▶ [What this task involves]:
Begin at the line containing "border: 1.3px solid #3b4463;" and retype each line through the end of the records exactly. Include nothing else and no pictures.

[Exercise inputs — start]

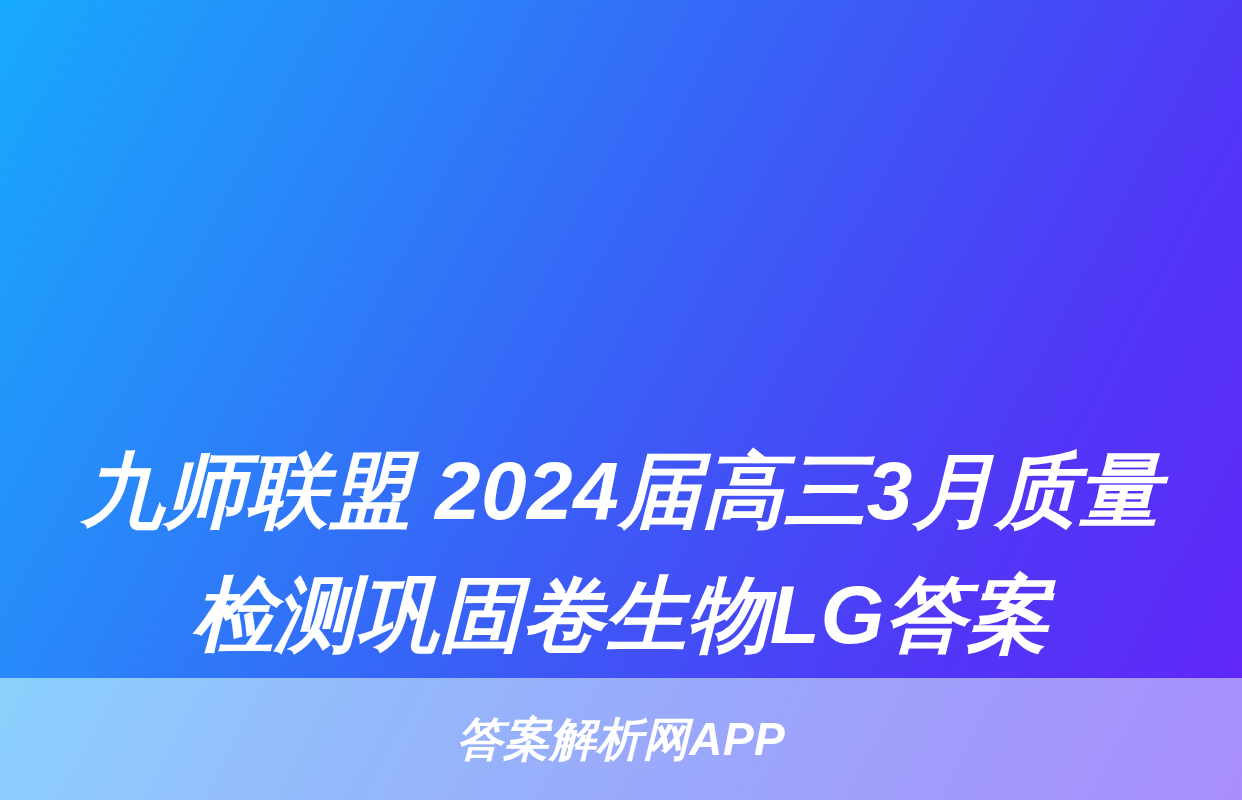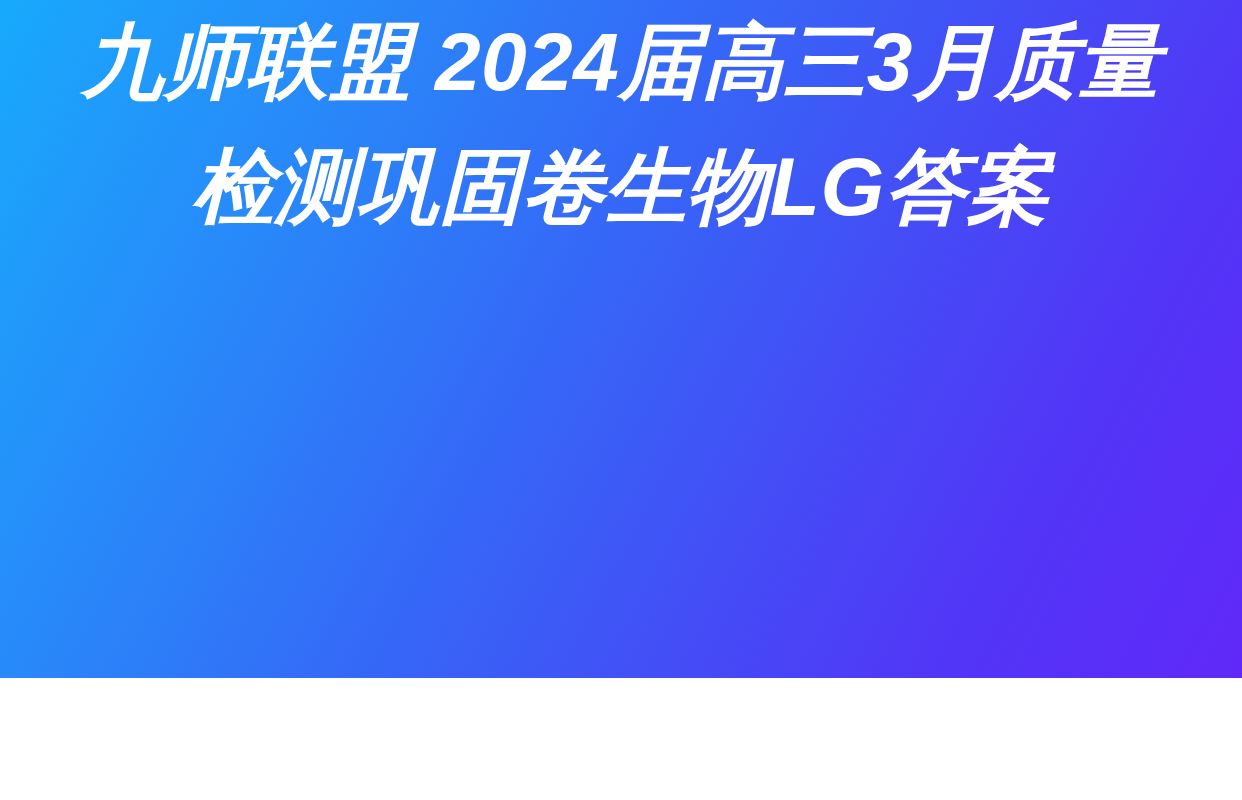--- a/index.html
+++ b/index.html
@@ -32,7 +32,7 @@
         #5137F7 80%,
         #6028F8 100%);
     display: flex;
-    align-items: flex-start;
+    align-items: flex-end;
     justify-content: center;
     box-sizing: border-box;
     padding: 0 72px;

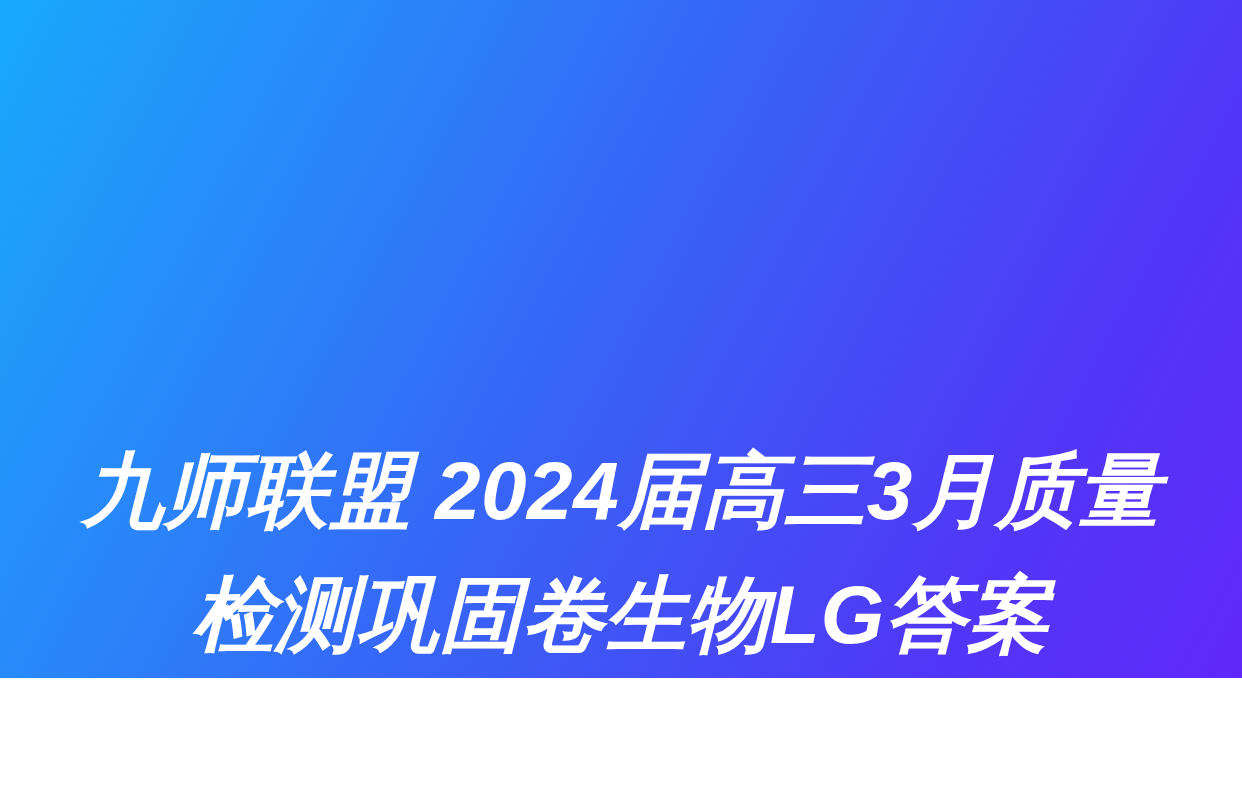--- a/index.html
+++ b/index.html
@@ -102,6 +102,9 @@
     <h1 class="hero-title">九师联盟 2024届高三3月质量检测巩固卷生物LG答案</h1>
   </div>
 
+  <div class="footer">
+    <p class="footer-text">答案解析网APP</p>
+  </div>
 
 </div>
 

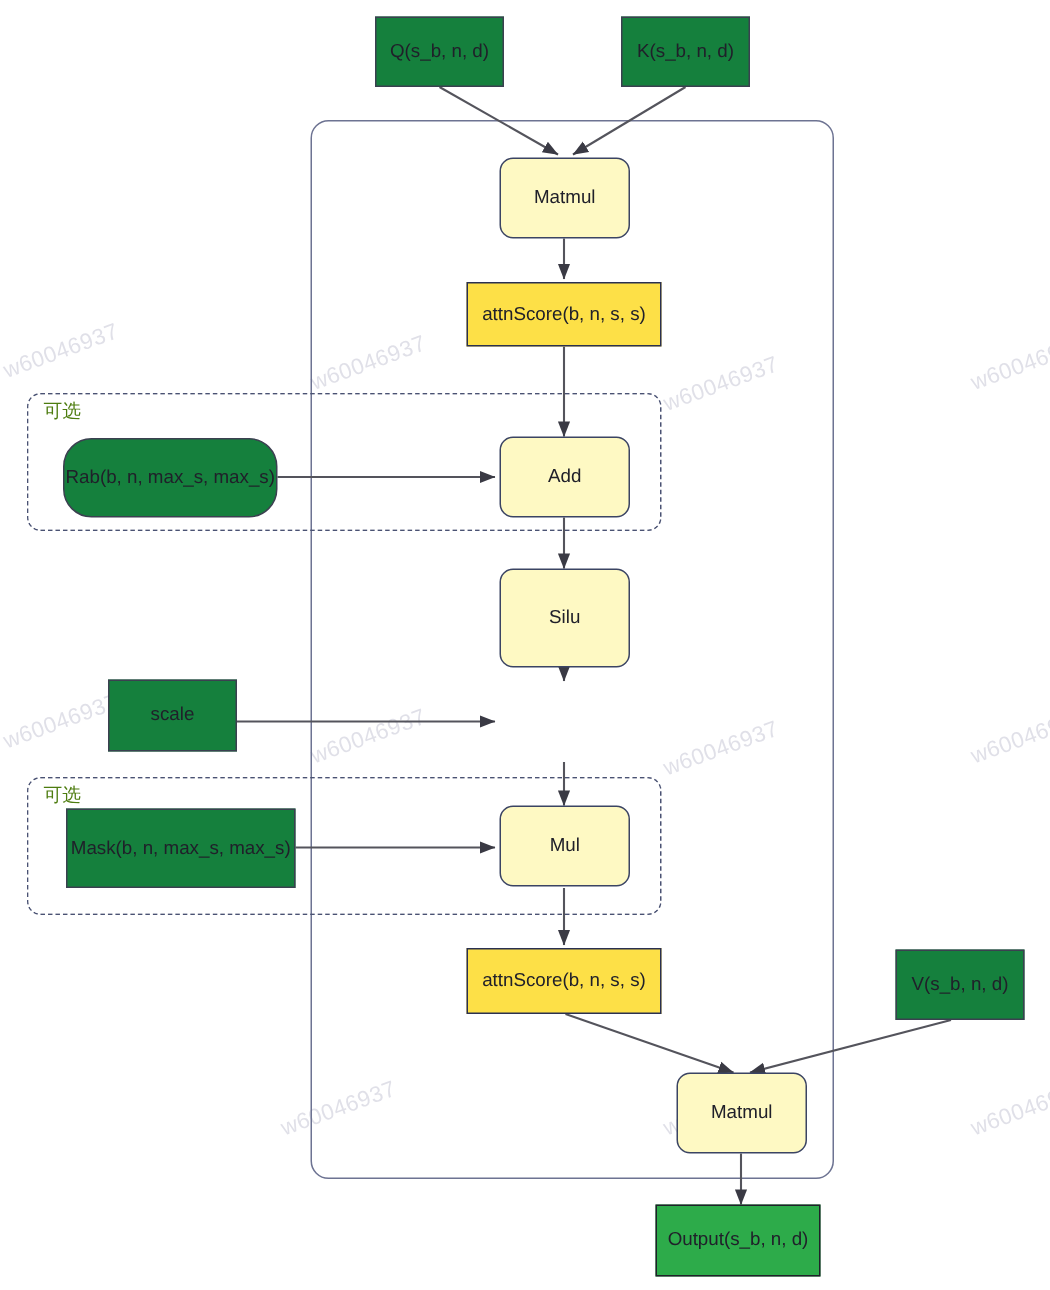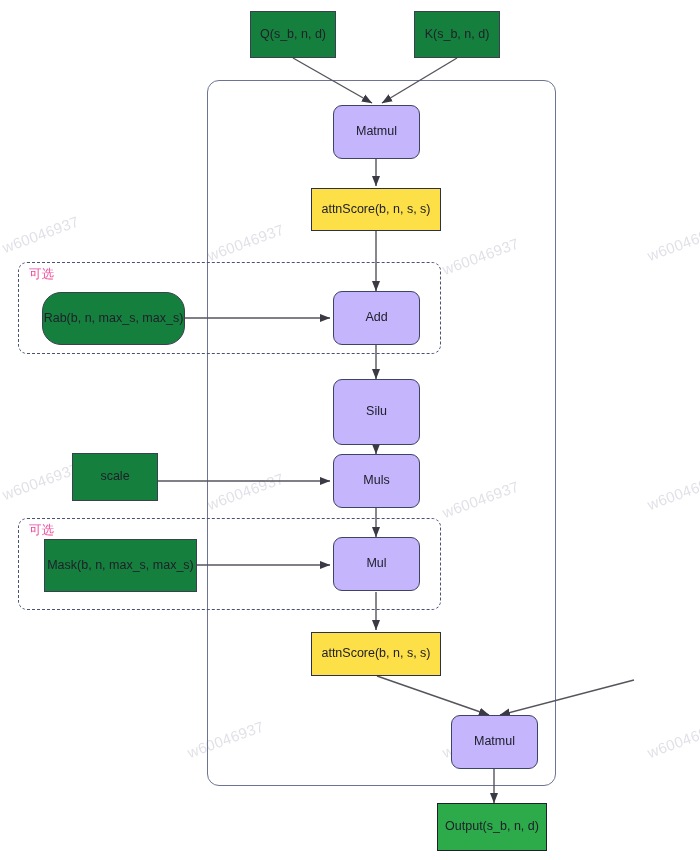--- a/index.html
+++ b/index.html
@@ -58,7 +58,7 @@
     border: 1.3px solid #20202a;
   }
   .node-proc {
-    background: #c4b5fd;
+    background: #fef9c3;
     border: 1.3px solid #3b4463;
     border-radius: 9px;
   }

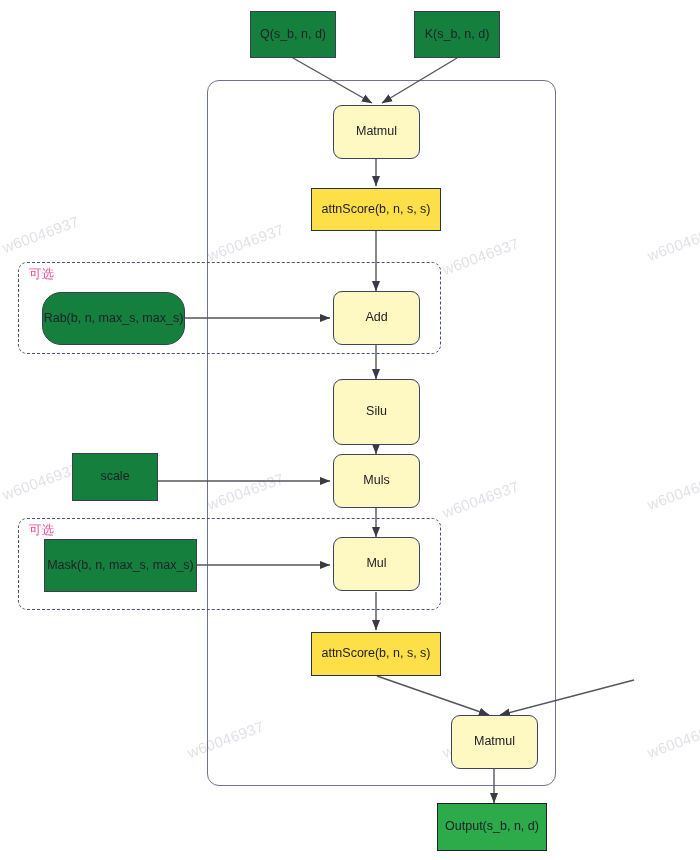--- a/index.html
+++ b/index.html
@@ -83,7 +83,7 @@
   .opt-label {
     position: absolute;
     font-size: 12.5px;
-    color: #ec4899;
+    color: #4d7c0f;
     background: transparent;
     padding: 0 2px;
     white-space: nowrap;

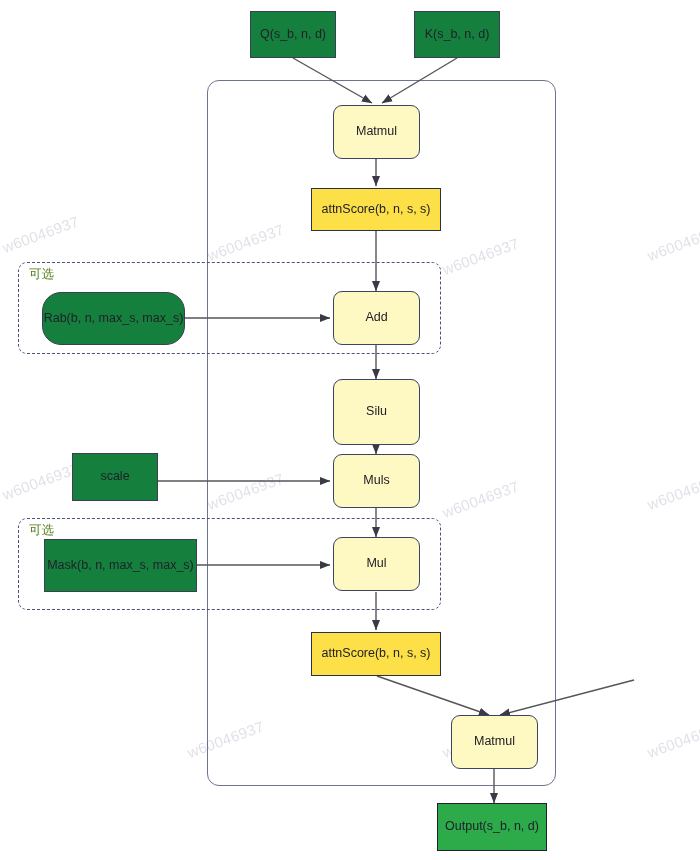--- a/index.html
+++ b/index.html
@@ -168,7 +168,6 @@
 
   <div class="node node-io" style="left:72px; top:453px; width:86px; height:48px;">scale</div>
 
-  <div class="node node-proc" style="left:333px; top:454px; width:87px; height:54px;">Muls</div>
 
   <div class="node node-io" style="left:44px; top:539px; width:153px; height:53px;">Mask(b, n, max_s, max_s)</div>
 

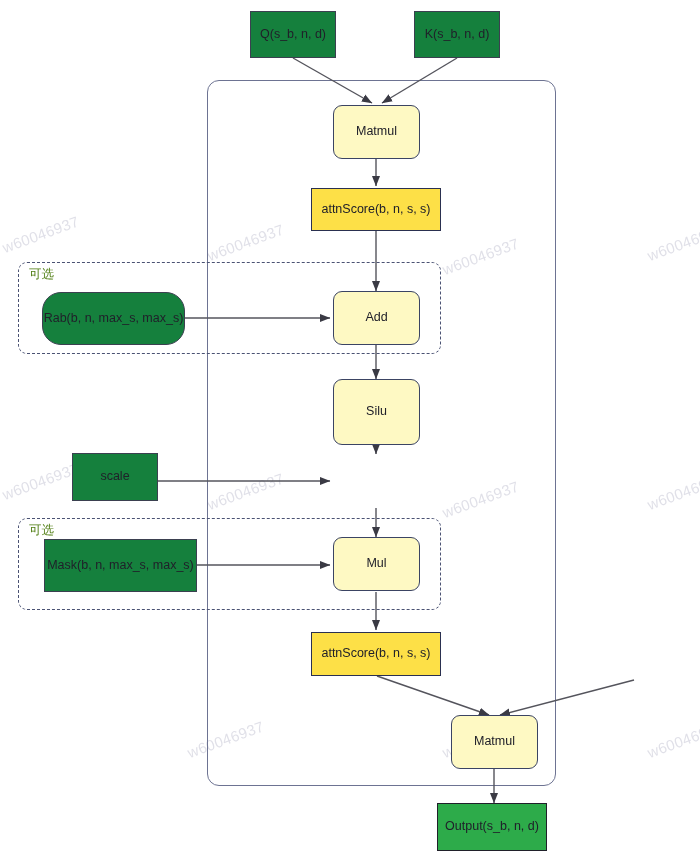--- a/index.html
+++ b/index.html
@@ -175,6 +175,7 @@
 
   <div class="node node-data" style="left:311px; top:632px; width:130px; height:44px;">attnScore(b, n, s, s)</div>
 
+  <div class="node node-io" style="left:597px; top:633px; width:86px; height:47px;">V(s_b, n, d)</div>
 
   <div class="node node-proc" style="left:451px; top:715px; width:87px; height:54px;">Matmul</div>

[Exercise inputs — finish]

▶ [Answer section]:
     border: 1.3px solid #3b4463;
     border-radius: 9px;
   }

--- a/index.html
+++ b/index.html
@@ -83,7 +83,7 @@
   .opt-label {
     position: absolute;
     font-size: 12.5px;
-    color: #ec4899;
+    color: #4d7c0f;
     background: transparent;
     padding: 0 2px;
     white-space: nowrap;

--- a/index.html
+++ b/index.html
@@ -168,7 +168,6 @@
 
   <div class="node node-io" style="left:72px; top:453px; width:86px; height:48px;">scale</div>
 
-  <div class="node node-proc" style="left:333px; top:454px; width:87px; height:54px;">Muls</div>
 
   <div class="node node-io" style="left:44px; top:539px; width:153px; height:53px;">Mask(b, n, max_s, max_s)</div>
 

--- a/index.html
+++ b/index.html
@@ -175,6 +175,7 @@
 
   <div class="node node-data" style="left:311px; top:632px; width:130px; height:44px;">attnScore(b, n, s, s)</div>
 
+  <div class="node node-io" style="left:597px; top:633px; width:86px; height:47px;">V(s_b, n, d)</div>
 
   <div class="node node-proc" style="left:451px; top:715px; width:87px; height:54px;">Matmul</div>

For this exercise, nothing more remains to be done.